──────── Data for analysis
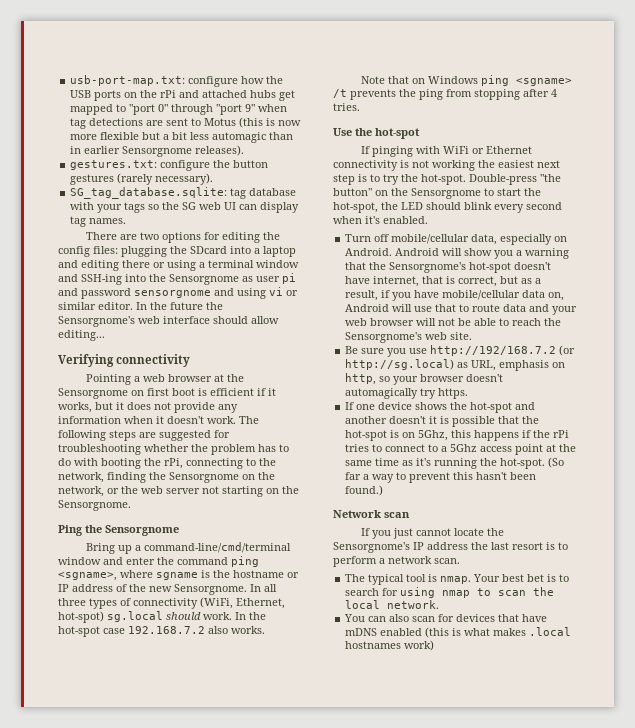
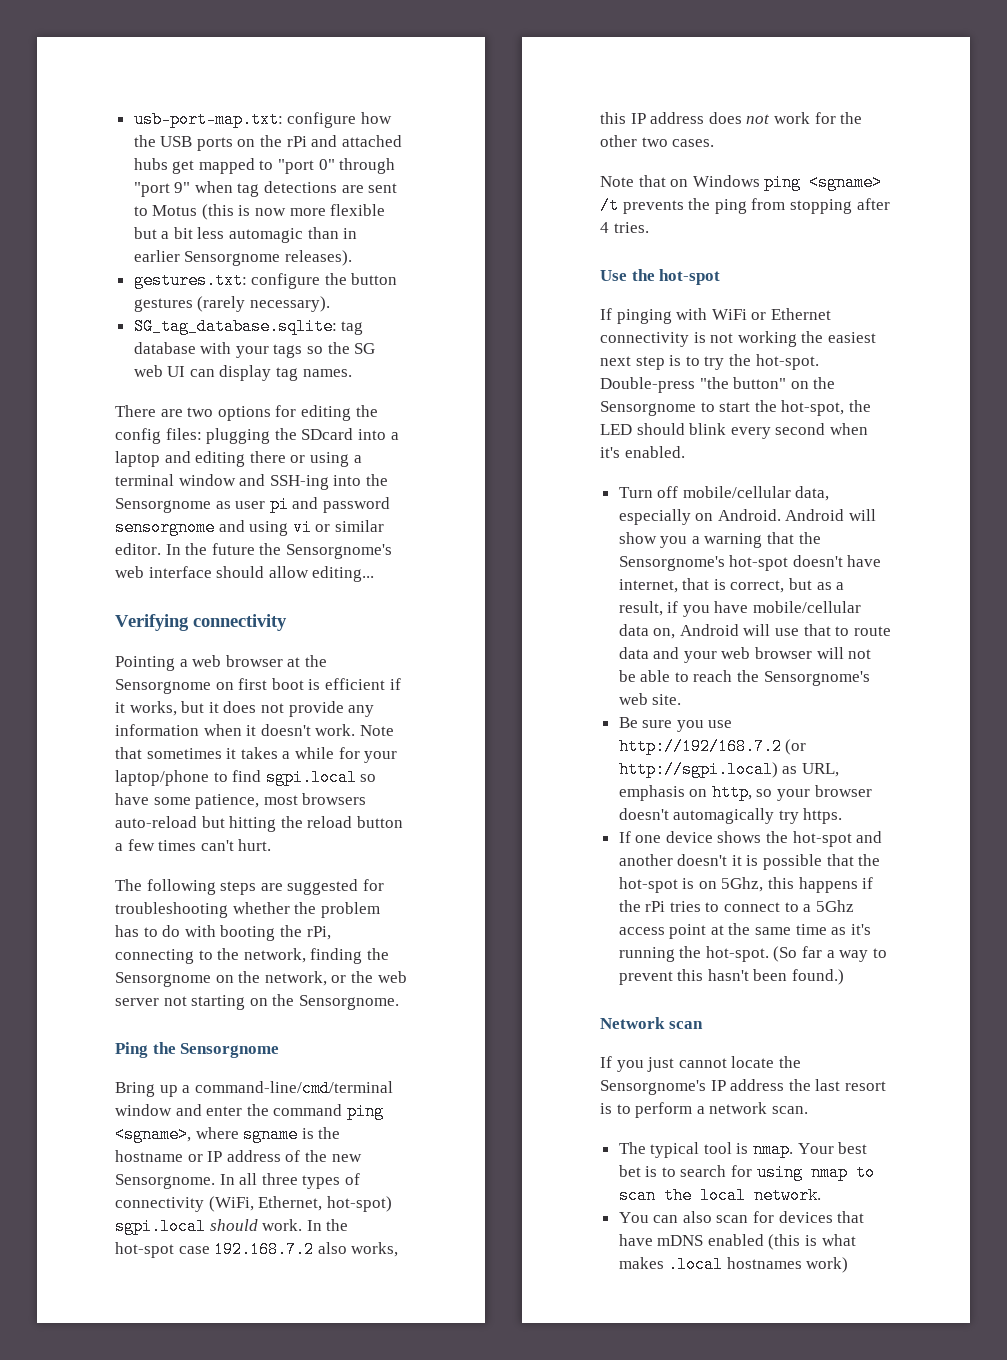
- Pointing a web browser at the Sensorgnome on first boot is efficient if it works, but it does not provide any information when it doesn't work. The following steps are suggested for troubleshooting whether the problem has to do with booting the rPi, connecting to the network, finding the Sensorgnome on the network, or the web server not starting on the Sensorgnome.
+ Pointing a web browser at the Sensorgnome on first boot is efficient if it works, but it does not provide any information when it doesn't work. Note that sometimes it takes a while for your laptop/phone to find sgpi.local so have some patience, most browsers auto-reload but hitting the reload button a few times can't hurt.
+ The following steps are suggested for troubleshooting whether the problem has to do with booting the rPi, connecting to the network, finding the Sensorgnome on the network, or the web server not starting on the Sensorgnome.
- In all three types of connectivity (WiFi, Ethernet, hot-spot) sg.local should work.
+ In all three types of connectivity (WiFi, Ethernet, hot-spot) sgpi.local should work.
- In the hot-spot case 192.168.7.2 also works.
+ In the hot-spot case 192.168.7.2 also works, this IP address does not work for the other two cases.
- Be sure you use http://192/168.7.2 (or http://sg.local) as URL, emphasis on http, so your browser doesn't automagically try https.
+ Be sure you use http://192/168.7.2 (or http://sgpi.local) as URL, emphasis on http, so your browser doesn't automagically try https.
────────────────
Work task
Only the lines from the line with "- Be sure you" to the final line of the entries are to be returned, each exactly as written, both ends included.

Exercise result
- Be sure you use http://192/168.7.2 (or http://sg.local) as URL, emphasis on http, so your browser doesn't automagically try https.
+ Be sure you use http://192/168.7.2 (or http://sgpi.local) as URL, emphasis on http, so your browser doesn't automagically try https.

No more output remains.